──────── Data under study

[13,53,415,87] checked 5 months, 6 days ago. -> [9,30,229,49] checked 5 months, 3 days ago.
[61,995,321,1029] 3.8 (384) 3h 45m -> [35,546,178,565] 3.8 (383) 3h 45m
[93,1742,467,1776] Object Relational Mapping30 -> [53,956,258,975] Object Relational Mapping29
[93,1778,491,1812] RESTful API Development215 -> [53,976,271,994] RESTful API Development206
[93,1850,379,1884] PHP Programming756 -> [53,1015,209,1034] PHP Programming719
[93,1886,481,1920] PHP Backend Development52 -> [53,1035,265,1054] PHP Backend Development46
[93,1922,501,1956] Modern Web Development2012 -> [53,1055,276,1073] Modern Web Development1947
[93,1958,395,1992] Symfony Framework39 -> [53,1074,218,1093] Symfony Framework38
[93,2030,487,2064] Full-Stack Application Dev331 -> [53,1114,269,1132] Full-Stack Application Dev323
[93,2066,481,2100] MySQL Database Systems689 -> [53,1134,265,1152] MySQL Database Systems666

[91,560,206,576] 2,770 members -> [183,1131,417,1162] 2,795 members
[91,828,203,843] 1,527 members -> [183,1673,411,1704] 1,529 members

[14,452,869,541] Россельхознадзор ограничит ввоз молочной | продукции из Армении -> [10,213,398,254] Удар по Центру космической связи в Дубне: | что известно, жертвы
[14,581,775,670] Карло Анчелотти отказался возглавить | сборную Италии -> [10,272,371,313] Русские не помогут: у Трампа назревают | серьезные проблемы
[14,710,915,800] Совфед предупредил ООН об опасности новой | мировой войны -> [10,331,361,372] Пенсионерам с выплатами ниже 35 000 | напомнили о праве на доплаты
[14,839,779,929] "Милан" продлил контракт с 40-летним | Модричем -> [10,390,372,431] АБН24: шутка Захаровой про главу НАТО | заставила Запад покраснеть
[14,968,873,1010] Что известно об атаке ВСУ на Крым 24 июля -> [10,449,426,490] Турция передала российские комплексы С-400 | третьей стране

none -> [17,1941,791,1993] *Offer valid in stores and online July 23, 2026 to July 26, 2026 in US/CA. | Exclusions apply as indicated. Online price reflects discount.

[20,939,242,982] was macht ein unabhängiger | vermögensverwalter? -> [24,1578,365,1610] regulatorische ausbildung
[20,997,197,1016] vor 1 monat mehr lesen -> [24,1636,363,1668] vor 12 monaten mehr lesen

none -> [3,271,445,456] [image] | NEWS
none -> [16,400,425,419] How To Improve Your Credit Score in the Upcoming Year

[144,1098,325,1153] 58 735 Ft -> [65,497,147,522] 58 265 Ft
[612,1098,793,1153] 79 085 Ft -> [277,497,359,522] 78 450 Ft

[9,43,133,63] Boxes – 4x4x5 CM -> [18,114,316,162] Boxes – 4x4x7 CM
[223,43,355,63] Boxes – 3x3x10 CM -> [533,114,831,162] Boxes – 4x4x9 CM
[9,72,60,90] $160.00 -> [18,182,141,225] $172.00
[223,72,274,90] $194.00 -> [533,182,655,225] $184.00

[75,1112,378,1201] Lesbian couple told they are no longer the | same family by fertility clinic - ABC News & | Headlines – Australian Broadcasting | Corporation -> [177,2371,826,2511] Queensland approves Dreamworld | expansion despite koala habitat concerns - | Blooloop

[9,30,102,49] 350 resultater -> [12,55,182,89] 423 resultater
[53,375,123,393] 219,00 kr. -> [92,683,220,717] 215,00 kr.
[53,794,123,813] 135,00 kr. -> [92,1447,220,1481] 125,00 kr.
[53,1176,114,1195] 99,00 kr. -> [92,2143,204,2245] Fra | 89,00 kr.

────────────────

What the task asks:
Please copy, word for word, every line from the first line of the records through the line containing "[93,1778,491,1812] RESTful API", with both of those lines included and nothing else.

Exercise result:
[13,53,415,87] checked 5 months, 6 days ago. -> [9,30,229,49] checked 5 months, 3 days ago.
[61,995,321,1029] 3.8 (384) 3h 45m -> [35,546,178,565] 3.8 (383) 3h 45m
[93,1742,467,1776] Object Relational Mapping30 -> [53,956,258,975] Object Relational Mapping29
[93,1778,491,1812] RESTful API Development215 -> [53,976,271,994] RESTful API Development206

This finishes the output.